別のモンスターが現れてくれるならいざ知らず、毎度毎度、木乃伊ばっかり……。
負けることは100%有り得ないが、それなりに傷は負わされるので、薬草の消費量がかなり高く、蔵馬は袋と電卓を見つめながら、ため息を繰り返していた。
挙げ句の果てには、同じ台詞を幾度となく聞かせれているのだから……もう嫌になってきたとしても、無理はないだろう。
ドッカーンッ!!
「やっと終わったな」
「ああ……なんか精神的に疲れた…」
ようやく全ての木乃伊を倒した幽助たち。
しかし……全ての箱を開け終え、モンスター共を倒したのだが、手に入れた宝は、意外にも大したことはなかった。

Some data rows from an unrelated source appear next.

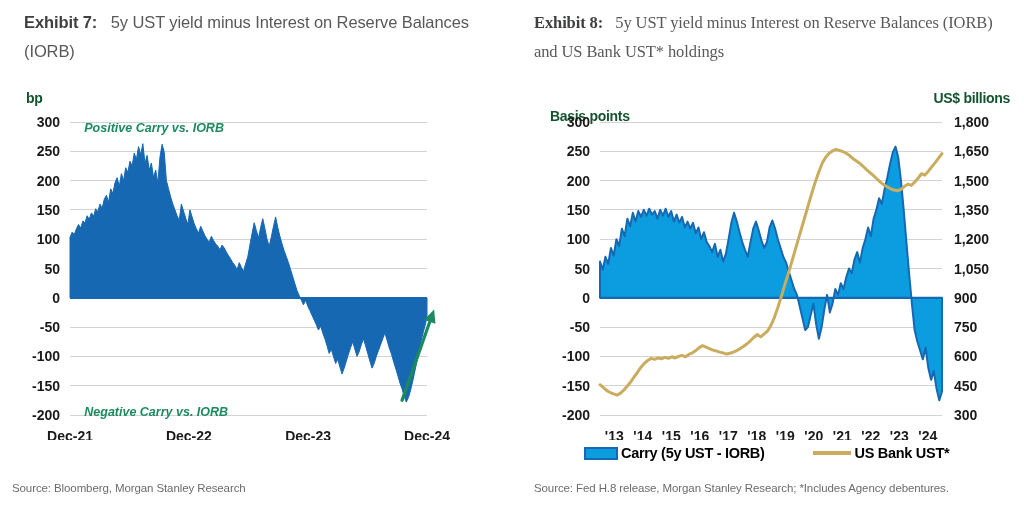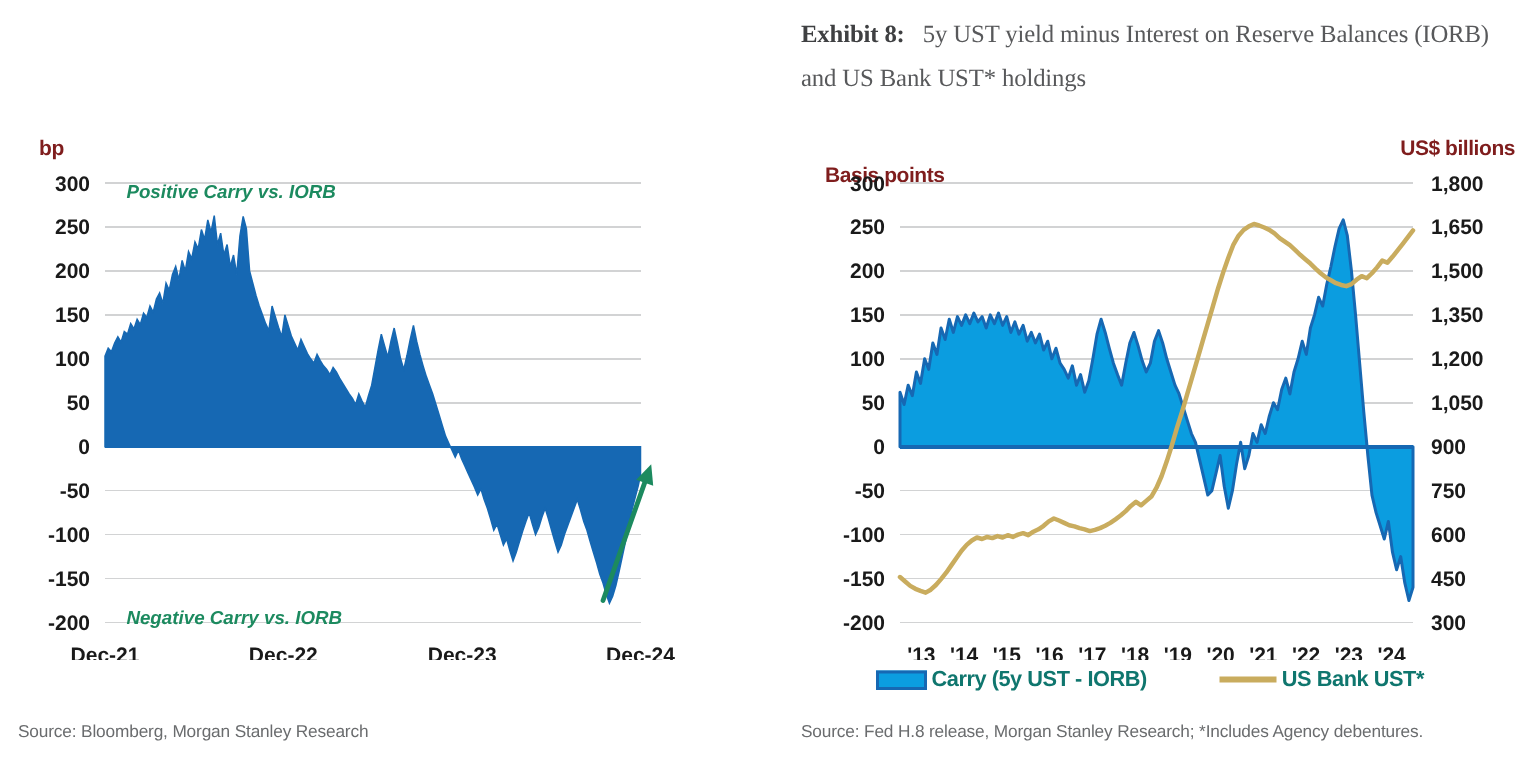--- a/index.html
+++ b/index.html
@@ -98,6 +98,10 @@
 
   <div class="panel panel-left">
 
+    <div class="exhibit-title">
+      <span class="lead">Exhibit 7:</span>
+      &nbsp;&nbsp;<span>5y UST yield minus Interest on Reserve Balances (IORB)</span>
+    </div>
 
     <div class="axis-unit" style="left:26px;top:90px;">bp</div>
 

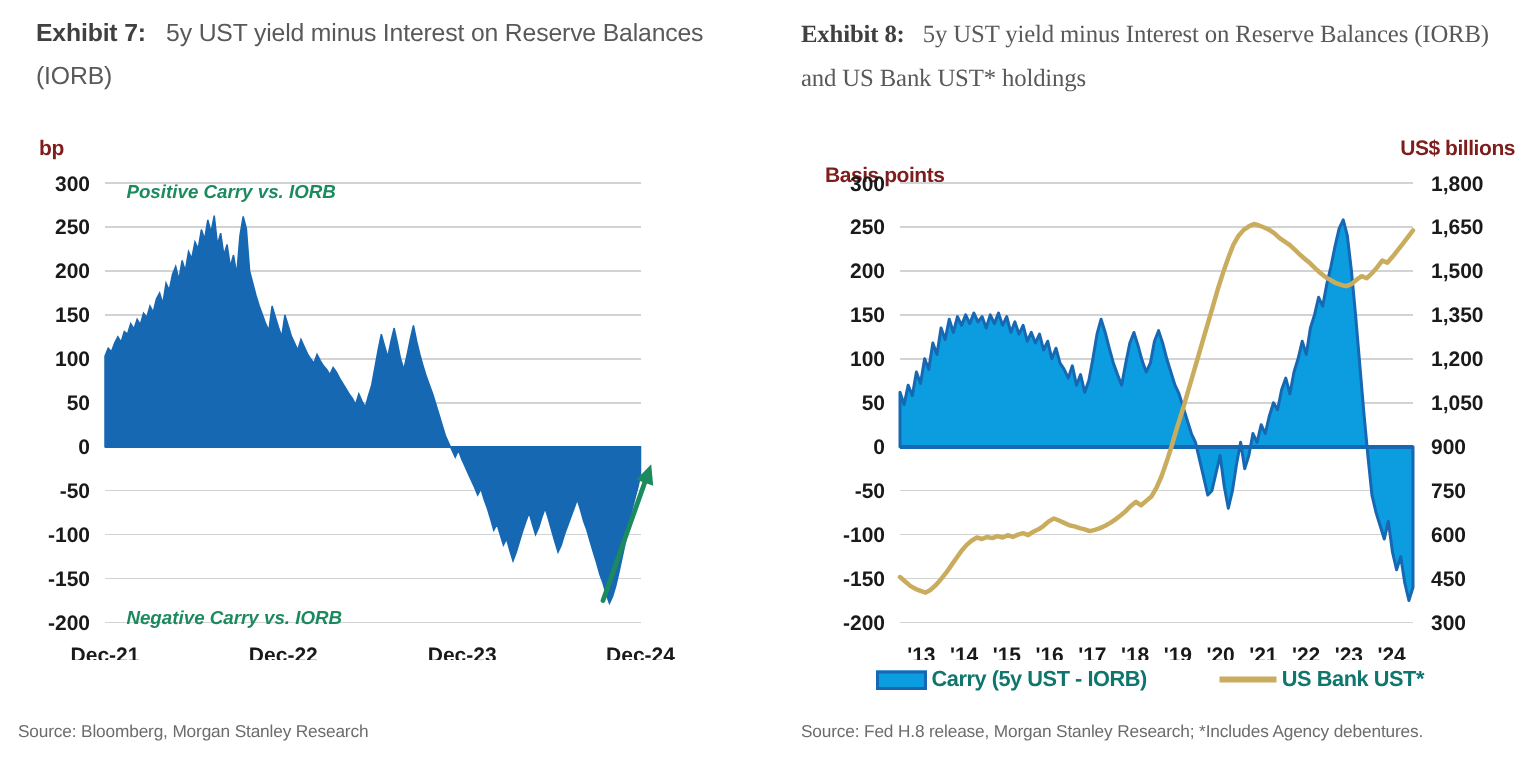--- a/index.html
+++ b/index.html
@@ -34,7 +34,7 @@
     position:absolute;
     font-size:14px;
     font-weight:bold;
-    color:#7f1d1d;
+    color:#14532d;
     font-family:"Liberation Sans", sans-serif;
     letter-spacing:-0.3px;
   }

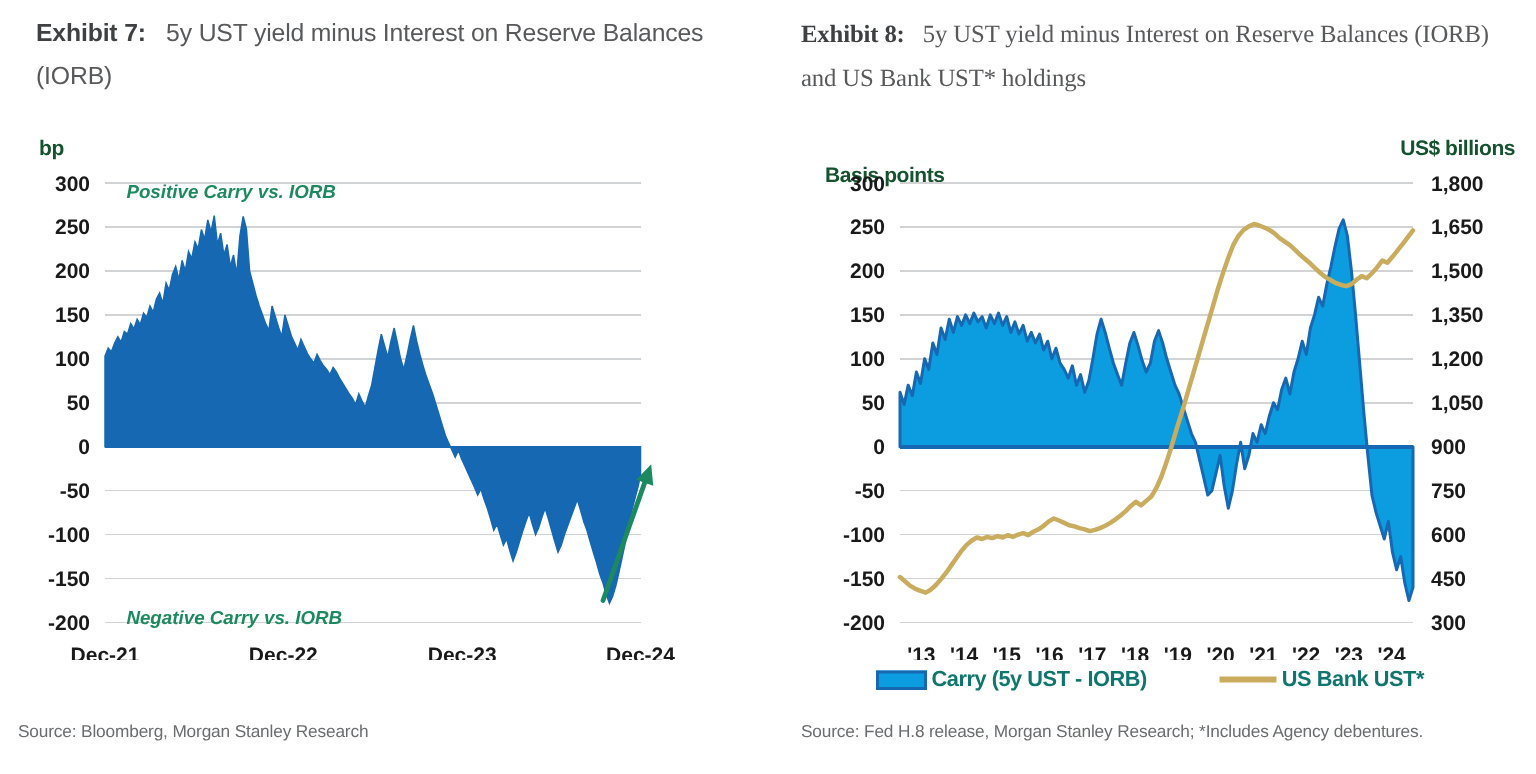--- a/index.html
+++ b/index.html
@@ -74,7 +74,7 @@
   .legend-label{
     font-size:14.5px;
     font-weight:bold;
-    color:#0f766e;
+    color:#000000;
     letter-spacing:-0.3px;
     white-space:nowrap;
   }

大きなイベントのあるダンジョンなのだから、それ相当の見返りは期待していたのに…。
思えば、最初の紅玉の腕輪がその前兆だったのかもしれない。
次の箱とその次の箱に入っていた、力の種と素早さの種はまだよかった。
後は、呪いがかかっていて付けようのない石の鬘(いしのかつら)、その辺に落ちているメダル一枚、一行にとっては嫌な思い出しかない鬼萌羅の翼、それと金が全部で728G……。
一番まともだったのは、守備力+25の魔磁火流須加ー斗(マズカルスカート)だったが……黄色とオレンジのヒラヒラスカート、つまり女性専用だったのだ。
当然、着衣可能なのは蔵馬だけだが、絶対に嫌がるだろうし、着なくてもおそらく気分を害するだろうと、大慌てで袋の中にしまい込んでしまった。
完全に無用の長物……しかしこうしなければ、絶対に蔵馬は再び冷ややかな冷気に包まれてしまうだろう…。
前の王というのは、どれだけ貧乏だったのだろうか……そこら辺の洞窟ダンジョンの方が、幾分高価な宝を手に入れられそうである。
実際、墓を抜けた頂上付近で、メダルと守備力+28の派手な服をゲットしたのだ。
墓内部よりも、外の方が断然いい収穫である。
「多分このダンジョンは魔法の鍵を手に入れることを前提に作られたんだろうな。コエンマのことだから、ついでのイベントも用意してたんでしょ」
「いい加減な野郎だな……ところでよ、桑原。お前この服着るか?」
と言って幽助が差し出したのは、もちろんさっき手に入れた『派手な服』である。
主体となっている色は蛍光ピンクとド派手な真っ赤、青や紫の☆がキラキラと輝き、金色のレースで見事に縁取られている。
おまけにヒラヒラとリボンまで付けられており、金の肩当てや鎖がジャラジャラと音を立てていた。
流石にこれだけ派手だと、桑原本人だけでなく、一緒に歩く自分も恥ずかしいので、幽助は着させる前に尋ねてみたらしい。
しかし、桑原は意外にも、
「……着る」
と、あっさり承諾したのだ。
思いもよらぬ返答に唖然としている幽助を無視して、桑原は彼の手から服を引ったくり、ごそごそと上から羽織った。
その間にもジャランジャランと、鎖や肩当てが音を立てている。
「(……く、桑原のヤツ、ついに頭がおかしくなったのか!?あんなの俺は死んでも着ねえぞ!?)」
幽助が混乱するのも無理はないが……。
桑原にしてみれば、いつまでも白と水色のシマシマパンツを着せられているのに比べれば、この超ド派手な服を着ている方が、幾分かはマシだったのだ……。